Wie dit gelooft, werkelijk en waar, dus zaligmakend, is Jezus dierbaar geworden. Dan zullen we alles achterstellen bij de kennis van Hem. Onvergelijkelijk schoon is voor dat geloof de zinsnede: ‘Wij vinden allerlei vertroosting in Zijn wonden en hebben niet nodig enig ander middel te zoeken of uit te denken om ons met God te verzoenen.’ Dan komt alle denken, alle zwoegen om het zelf te klaren, alle zoeken tot rust. Niemand dan Jezus! Spel die Naam! Geen ander offer, geen andere Naam, geen andere Zaligmaker.
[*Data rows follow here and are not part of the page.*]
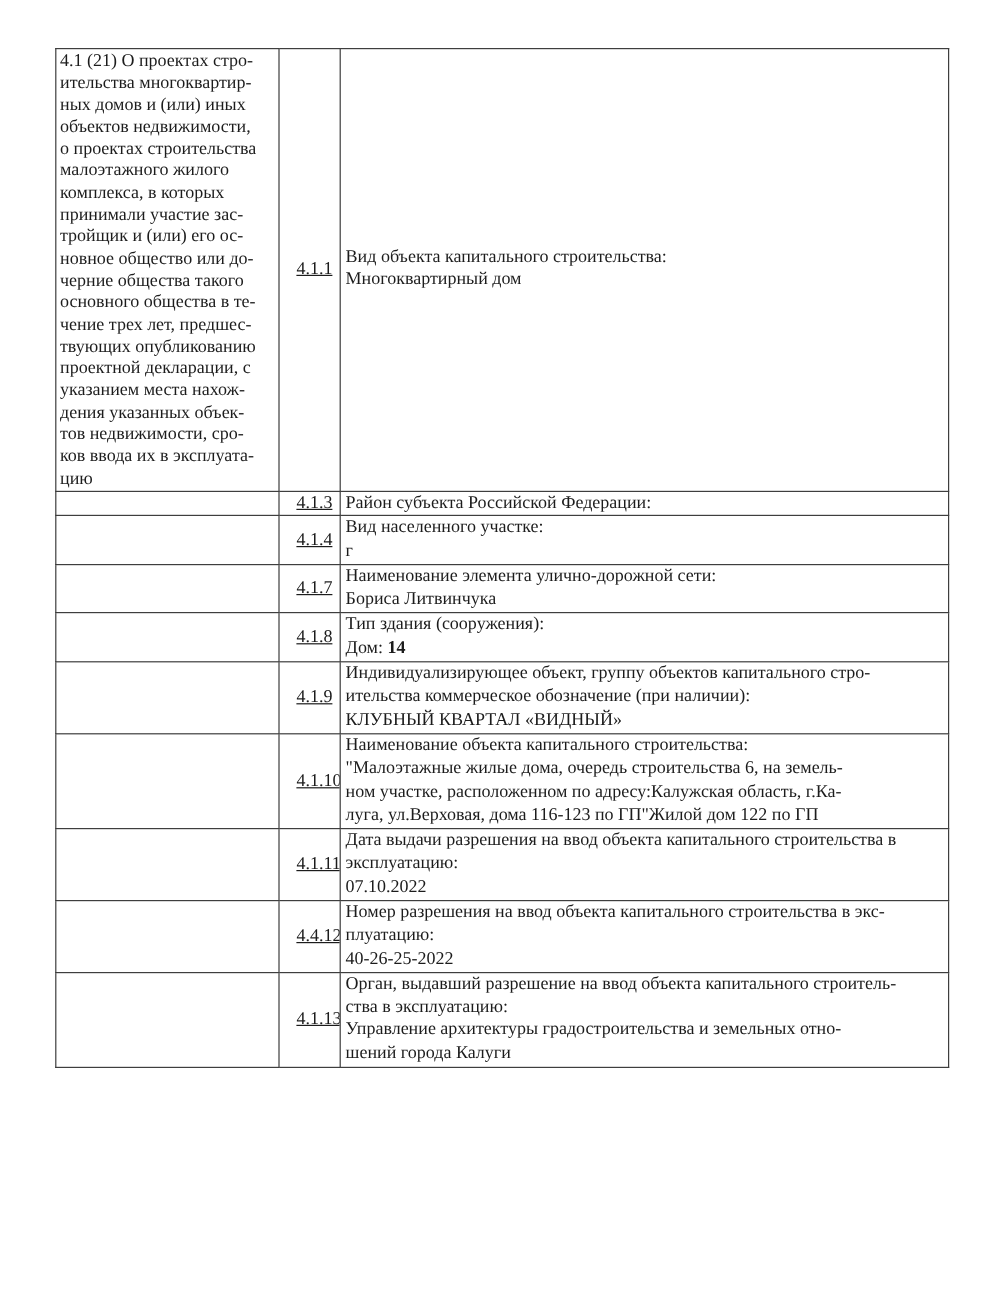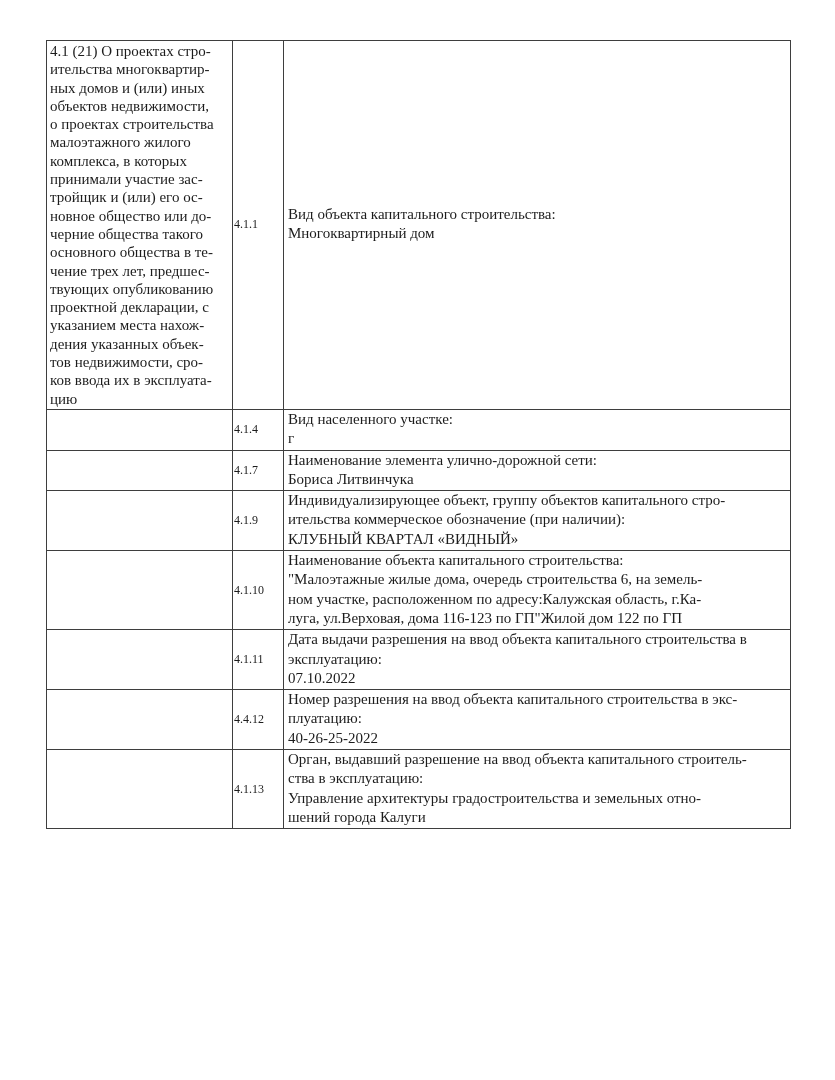"4.1.1" td.num-cell { font-size: 12px -> 15px; padding: 0 2px 0 1px -> 0 2px 0 14px; text-decoration: none -> underline }
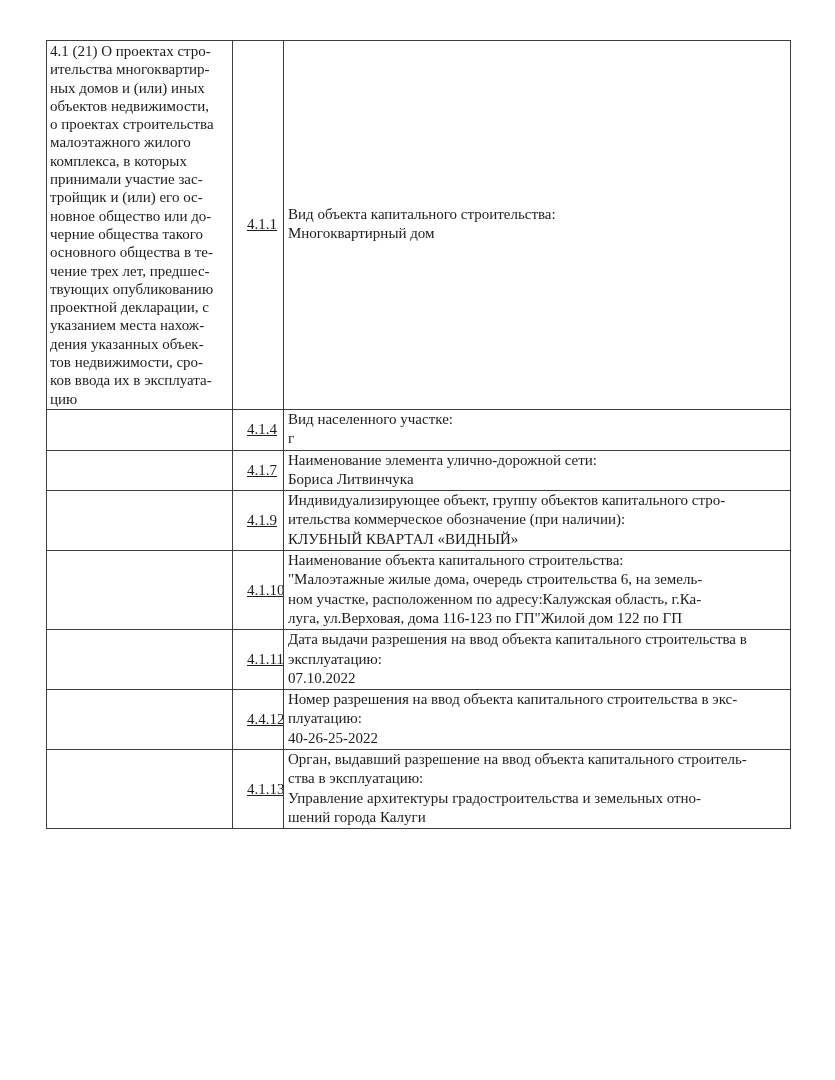"4.1.3" tr { html: none -> <tr> <td></td> <td>4.1.3</td> <td> <div>Район субъекта Российской Федерации:</div> </td> </tr> }
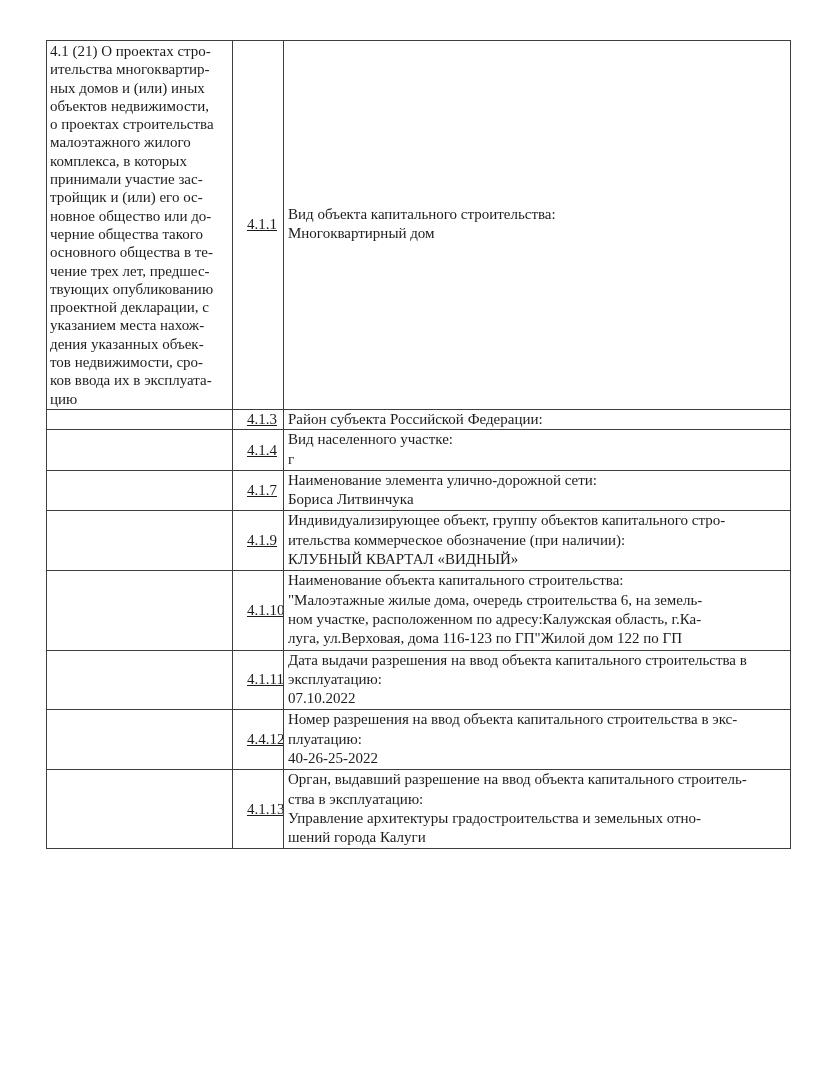"4.1.8" tr { html: none -> <tr> <td></td> <td>4.1.8</td> <td> <div>Тип здания (сооружения):</div> <div><span>Дом: </span><span>14</span></div> </td> </tr> }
In Hem geborgen te mogen zeggen: keer weer tot uw rust, mijn ziel, God heeft u welgedaan. Jezus Christus, Hij is ons van God geworden wijsheid, rechtvaardigheid, heiligmaking en verlossing.

Dit artikel werd u aangeboden door: Hersteld Hervormde Kerk

Deze tekst is geautomatiseerd gemaakt en kan nog fouten bevatten. Digibron werkt voortdurend aan correctie. Klik voor het origineel door naar de pdf. Voor opmerkingen, vragen, informatie: contact.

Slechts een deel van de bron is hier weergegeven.